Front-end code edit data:

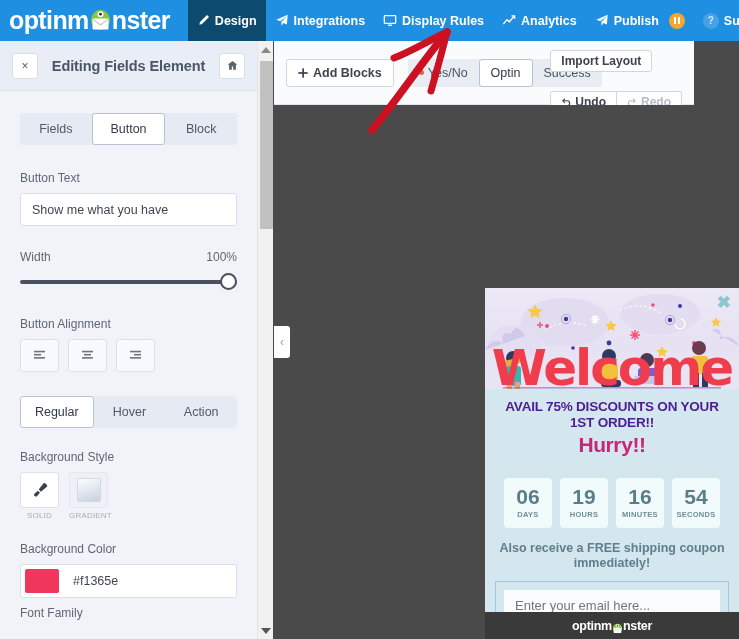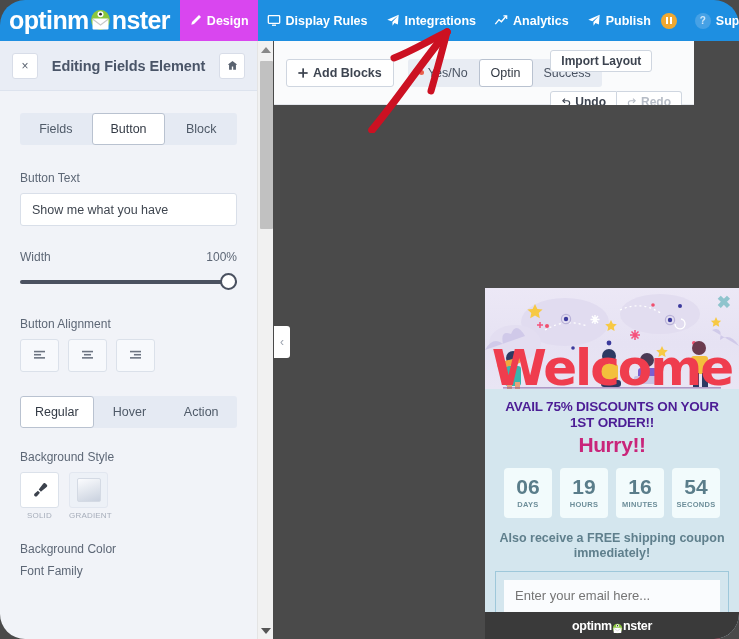--- a/index.html
+++ b/index.html
@@ -9,7 +9,7 @@
     font-family: "Liberation Sans", sans-serif;
     background: #4a4a4a;
   }
-  #app { position: relative; width: 739px; height: 639px; overflow: hidden; border-radius: 25px; }
+  #app { position: relative; width: 739px; height: 639px; overflow: hidden; }
 
   
   .topnav {

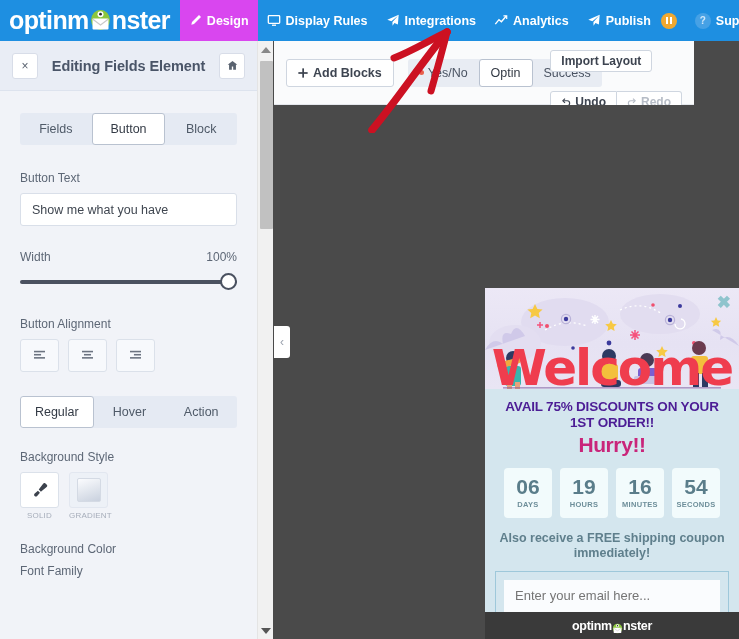--- a/index.html
+++ b/index.html
@@ -38,7 +38,7 @@
     color: #ffffff; font-size: 12.5px; font-weight: bold;
     white-space: nowrap; cursor: pointer;
   }
-  .navitem.active { background: #d946ef; }
+  .navitem.active { background: #0c4a6e; margin-left: 8px; }
   .navicon { display: inline-flex; align-items: center; }
   .pub-badge {
     width: 16px; height: 16px; border-radius: 50%;

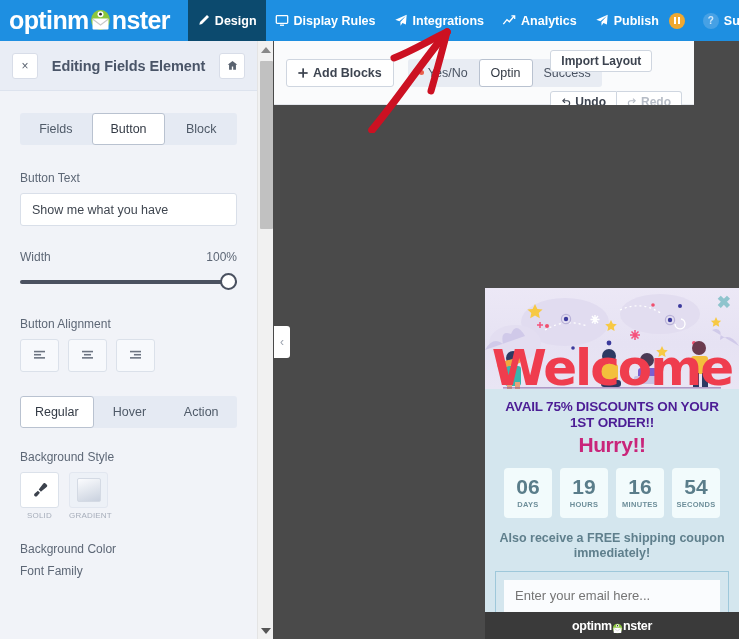--- a/index.html
+++ b/index.html
@@ -322,20 +322,20 @@
     <div class="navitem">
       <span class="navicon">
         <svg width="14" height="13" viewBox="0 0 16 16">
-            <rect x="1" y="2" width="14" height="9.5" rx="1" fill="none" stroke="#fff" stroke-width="1.6"></rect>
-            <rect x="5.5" y="13" width="5" height="1.6" fill="#fff"></rect>
+            <path d="M15 1L1 7.2l5 1.6L14.2 2.3 7.3 9.8l.1 4.7 2.4-3.3L14 13z" fill="#fff"></path>
           </svg>
       </span>
-      <span>Display Rules</span>
+      <span>Integrations</span>
     </div>
 
     <div class="navitem">
       <span class="navicon">
         <svg width="14" height="13" viewBox="0 0 16 16">
-            <path d="M15 1L1 7.2l5 1.6L14.2 2.3 7.3 9.8l.1 4.7 2.4-3.3L14 13z" fill="#fff"></path>
+            <rect x="1" y="2" width="14" height="9.5" rx="1" fill="none" stroke="#fff" stroke-width="1.6"></rect>
+            <rect x="5.5" y="13" width="5" height="1.6" fill="#fff"></rect>
           </svg>
       </span>
-      <span>Integrations</span>
+      <span>Display Rules</span>
     </div>
 
     <div class="navitem">

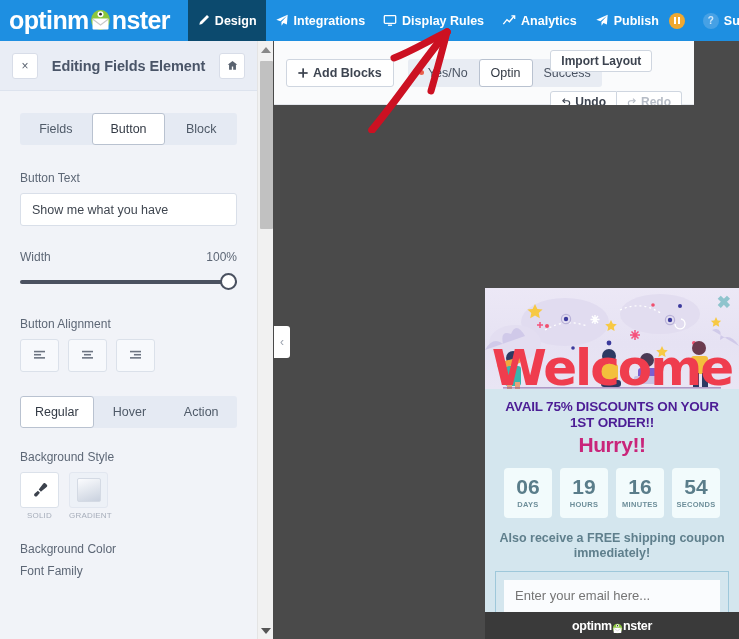--- a/index.html
+++ b/index.html
@@ -246,7 +246,7 @@
     font-size: 21px; font-weight: bold; color: #c9257a;
     margin-top: 2px; letter-spacing: -0.4px;
   }
-  .cd-row { display: flex; justify-content: center; gap: 8px; margin-top: 11px; }
+  .cd-row { display: flex; justify-content: center; gap: 8px; margin-top: 21px; }
   .cd-box {
     width: 48px; height: 50px; background: #f2fbfc; border-radius: 4px;
     display: flex; flex-direction: column; align-items: center; justify-content: center;

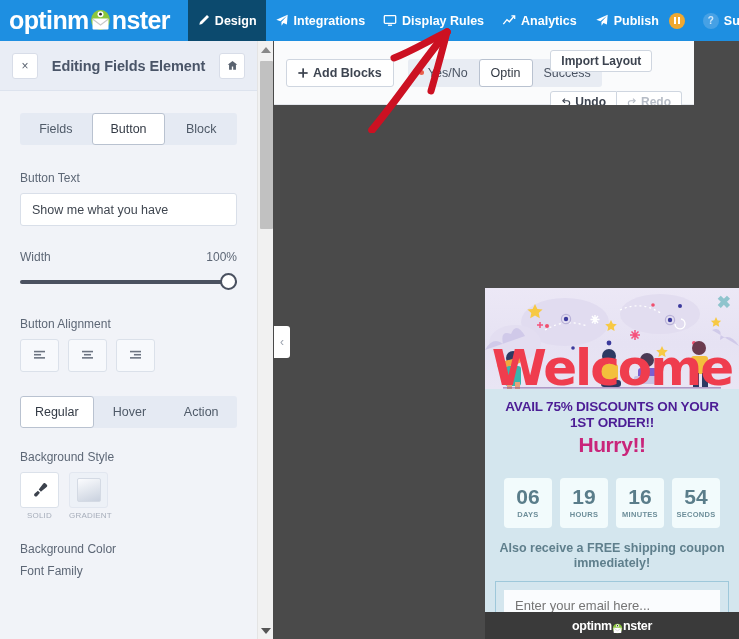--- a/index.html
+++ b/index.html
@@ -451,6 +451,10 @@
       </div>
 
       <div class="fieldlabel">Background Color</div>
+      <div class="colorfield">
+        <div class="swatch" style="background:#f1365e"></div>
+        <div class="colorval">#f1365e</div>
+      </div>
 
       <div class="fieldlabel" style="margin-top:8px">Font Family</div>
     </div>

**Work order**: Lines before the one containing "-246,7 +246,7 @@" are not wanted; write out that line and every later line through the end of the data above, exactly, without pictures.

**Written answer**:
@@ -246,7 +246,7 @@
     font-size: 21px; font-weight: bold; color: #c9257a;
     margin-top: 2px; letter-spacing: -0.4px;
   }
-  .cd-row { display: flex; justify-content: center; gap: 8px; margin-top: 11px; }
+  .cd-row { display: flex; justify-content: center; gap: 8px; margin-top: 21px; }
   .cd-box {
     width: 48px; height: 50px; background: #f2fbfc; border-radius: 4px;
     display: flex; flex-direction: column; align-items: center; justify-content: center;

--- a/index.html
+++ b/index.html
@@ -451,6 +451,10 @@
       </div>
 
       <div class="fieldlabel">Background Color</div>
+      <div class="colorfield">
+        <div class="swatch" style="background:#f1365e"></div>
+        <div class="colorval">#f1365e</div>
+      </div>
 
       <div class="fieldlabel" style="margin-top:8px">Font Family</div>
     </div>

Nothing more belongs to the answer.